The committee also pressed Mr Streeting, as well as Mr Mackey and Ms Warren, about how they are supporting the NHS workforce, in particular resident doctors – who are due to strike later this year over pay – and nurses – who are threatening to do the same.
Mr Streeting said the scheduled wave of strikes by the British Medical Association’s (BMA) Resident Doctors Committee were “unreasonable” and “unnecessary”.
Farnham and Bordon’s Conservative MP Gregory Stafford asked the health secretary about remarks he had made in 2023 about an “unfair” gap between pay rises for nurses and doctors, and asked if a nurse strike would also, in his view, be unreasonable.
“Well, I hope that we’re not going to get to that position with nurses,” the health secretary said.
“Not least because we do have a reasonable dialogue and relationship with the Royal College of Nursing (RCN), Unison and other [unions].”
Andrew George, Liberal Democrat MP for St Ives, asked the health secretary about pay progression among Agenda for Change staff in general.
He pointed to the high number of nurses who started and ended their careers at band 5, and asked the health secretary if, under the 10-year plan, anything would be done about this.
Mr George said: “Very often you’ll have people who go into nursing, who commit their whole careers to it, and finish on band 5…
“Do you think that is sufficient? The majority of them end up in that situation. In chapter seven [of the 10-year plan], you talk about recruitment… but it’s retaining nurses that is the big problem.
“They’re leaving in their droves”.
In response, Mr Streeting said he was “anxious” about the poor progression among the nursing workforce and said the profession had not “received the level of respect and support to which they are entitled”.

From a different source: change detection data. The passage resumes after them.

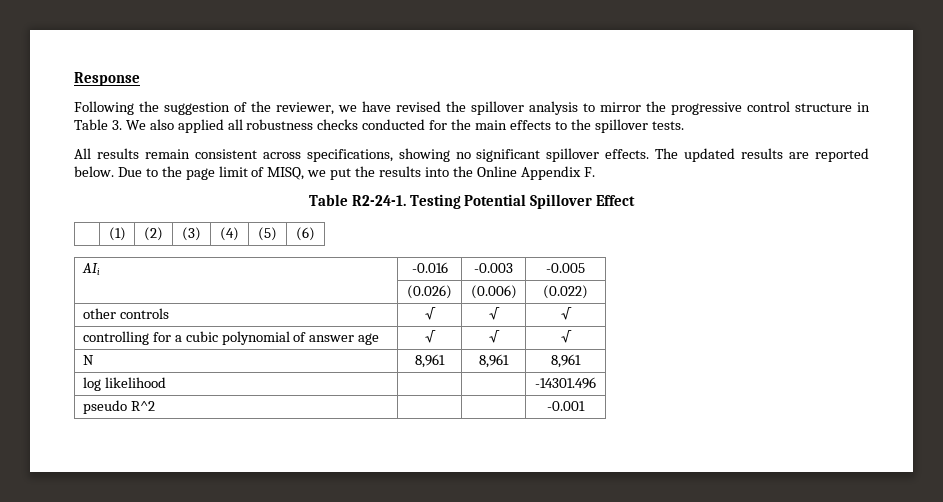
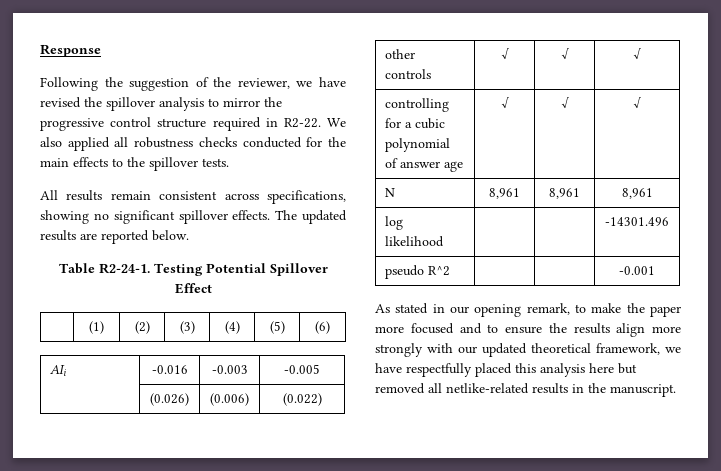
- Following the suggestion of the reviewer, we have revised the spillover analysis to mirror the progressive control structure in Table 3. We also applied all robustness checks conducted for the main effects to the spillover tests.
+ Following the suggestion of the reviewer, we have revised the spillover analysis to mirror the progressive control structure required in R2-22. We also applied all robustness checks conducted for the main effects to the spillover tests.
- Due to the page limit of MISQ, we put the results into the Online Appendix F.
+ As stated in our opening remark, to make the paper more focused and to ensure the results align more strongly with our updated theoretical framework, we have respectfully placed this analysis here but removed all netlike-related results in the manuscript.

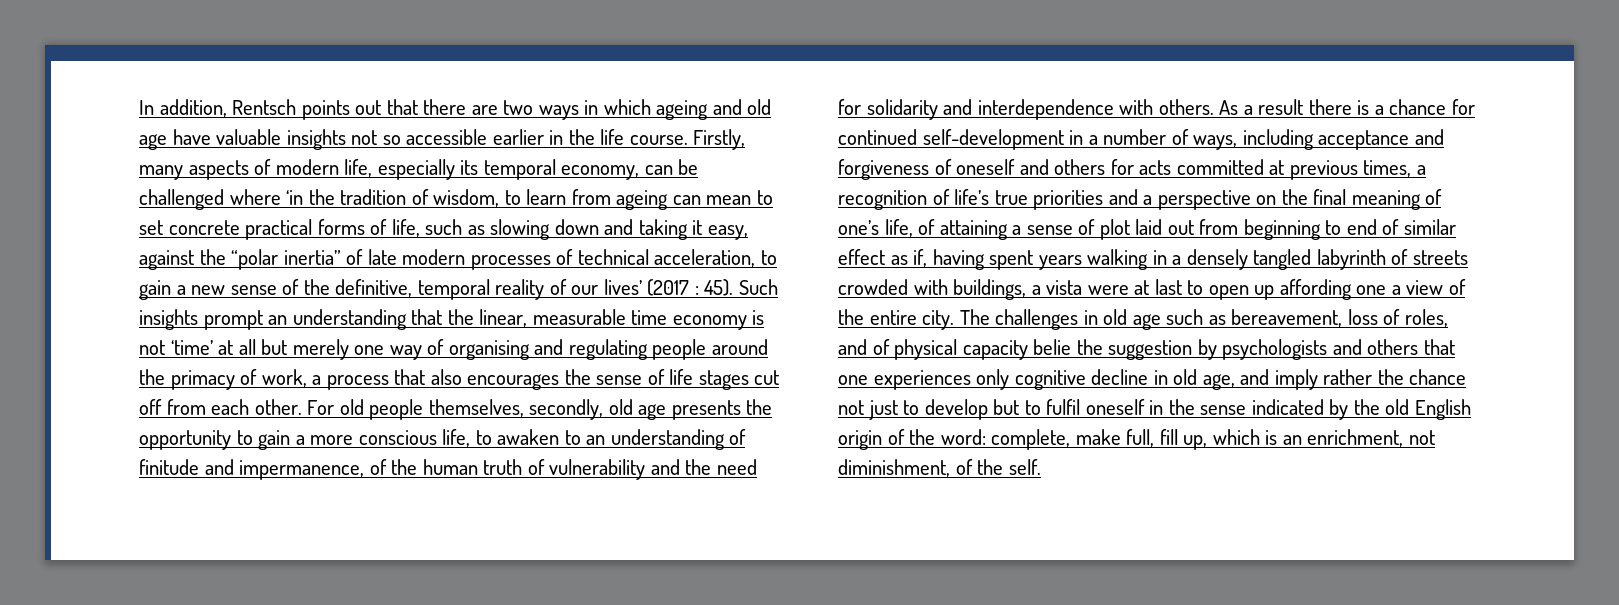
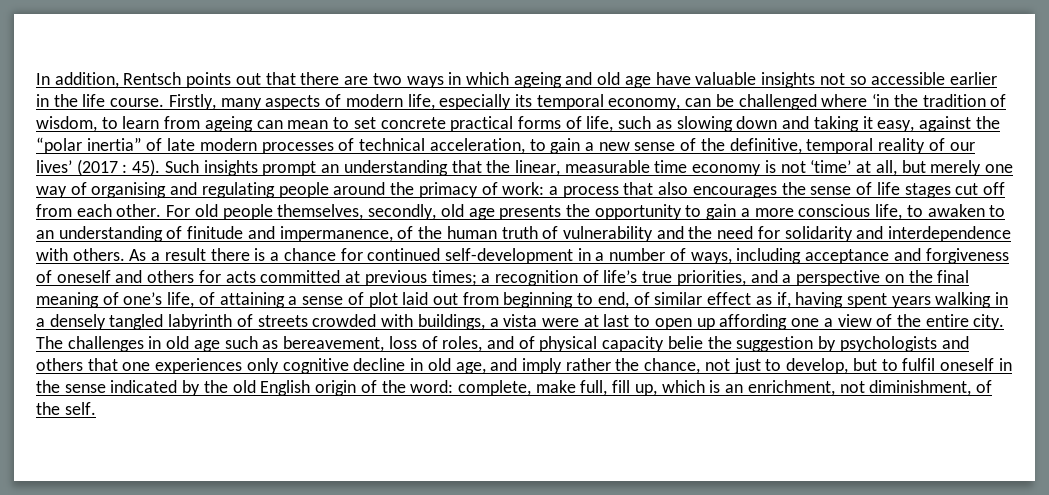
- Such insights prompt an understanding that the linear, measurable time economy is not ‘time’ at all but merely one way of organising and regulating people around the primacy of work, a process that also encourages the sense of life stages cut off from each other.
+ Such insights prompt an understanding that the linear, measurable time economy is not ‘time’ at all, but merely one way of organising and regulating people around the primacy of work: a process that also encourages the sense of life stages cut off from each other.
- As a result there is a chance for continued self-development in a number of ways, including acceptance and forgiveness of oneself and others for acts committed at previous times, a recognition of life’s true priorities and a perspective on the final meaning of one’s life, of attaining a sense of plot laid out from beginning to end of similar effect as if, having spent years walking in a densely tangled labyrinth of streets crowded with buildings, a vista were at last to open up affording one a view of the entire city.
+ As a result there is a chance for continued self-development in a number of ways, including acceptance and forgiveness of oneself and others for acts committed at previous times; a recognition of life’s true priorities, and a perspective on the final meaning of one’s life, of attaining a sense of plot laid out from beginning to end, of similar effect as if, having spent years walking in a densely tangled labyrinth of streets crowded with buildings, a vista were at last to open up affording one a view of the entire city.
- The challenges in old age such as bereavement, loss of roles, and of physical capacity belie the suggestion by psychologists and others that one experiences only cognitive decline in old age, and imply rather the chance not just to develop but to fulfil oneself in the sense indicated by the old English origin of the word:
+ The challenges in old age such as bereavement, loss of roles, and of physical capacity belie the suggestion by psychologists and others that one experiences only cognitive decline in old age, and imply rather the chance, not just to develop, but to fulfil oneself in the sense indicated by the old English origin of the word:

He added: “Unless we give nurses better job security, better job satisfaction, and unless they feel genuinely recognised and rewarded for the work they’re doing, we end up in the worst of all worlds of investing a lot in their training and then losing all of that knowledge and experience when they go elsewhere.”

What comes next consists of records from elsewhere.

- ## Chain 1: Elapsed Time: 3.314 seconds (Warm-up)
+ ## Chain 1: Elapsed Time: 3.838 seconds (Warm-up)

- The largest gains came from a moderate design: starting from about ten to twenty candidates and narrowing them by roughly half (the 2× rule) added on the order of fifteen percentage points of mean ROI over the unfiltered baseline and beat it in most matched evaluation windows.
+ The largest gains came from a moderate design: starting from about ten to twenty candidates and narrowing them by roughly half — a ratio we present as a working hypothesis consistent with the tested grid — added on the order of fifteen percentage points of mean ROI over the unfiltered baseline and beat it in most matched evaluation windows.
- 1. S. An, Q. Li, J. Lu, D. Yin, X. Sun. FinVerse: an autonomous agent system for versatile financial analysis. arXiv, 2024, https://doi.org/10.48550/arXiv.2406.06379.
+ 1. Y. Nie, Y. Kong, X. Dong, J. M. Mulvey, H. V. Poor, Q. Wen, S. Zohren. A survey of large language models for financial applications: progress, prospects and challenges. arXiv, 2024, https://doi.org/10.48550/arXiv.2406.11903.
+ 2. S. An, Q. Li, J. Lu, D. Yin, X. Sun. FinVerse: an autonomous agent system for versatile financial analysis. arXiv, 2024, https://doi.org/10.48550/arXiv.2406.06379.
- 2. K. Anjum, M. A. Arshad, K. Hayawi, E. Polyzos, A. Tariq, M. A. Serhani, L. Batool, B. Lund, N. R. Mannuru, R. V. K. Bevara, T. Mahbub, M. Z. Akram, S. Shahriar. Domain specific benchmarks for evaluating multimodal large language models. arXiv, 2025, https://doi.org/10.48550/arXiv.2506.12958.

Mr Streeting did not outline specifically how he wanted to address the issue raised by Mr George, but reiterated a commitment to the NHS staffing unions to “reform” the structure of Agenda for Change.
“The future of the profession is bright, but as with most things in this job, going back to July 2024, not necessarily where I wanted to start from,” he said.
The committee pressed him on various other matters raised in the 10-year plan, including childhood vaccination rates, NHS trust restructures, the public health workforce, and maternal health inequalities.
Towards the end of the session, Labour MP for Chelsea and Fulham Ben Coleman asked Mr Mackey and Mr Streeting for a single timetable for implementation of the 10 Year Health Plan.
The health secretary said it would be possible to do this for some of the more immediate pledges, but that longer-term goals in the plan would not have a set date.
Mr Mackey added that he would be instructing NHS organisations, in the autumn, to produce “medium-term plans”.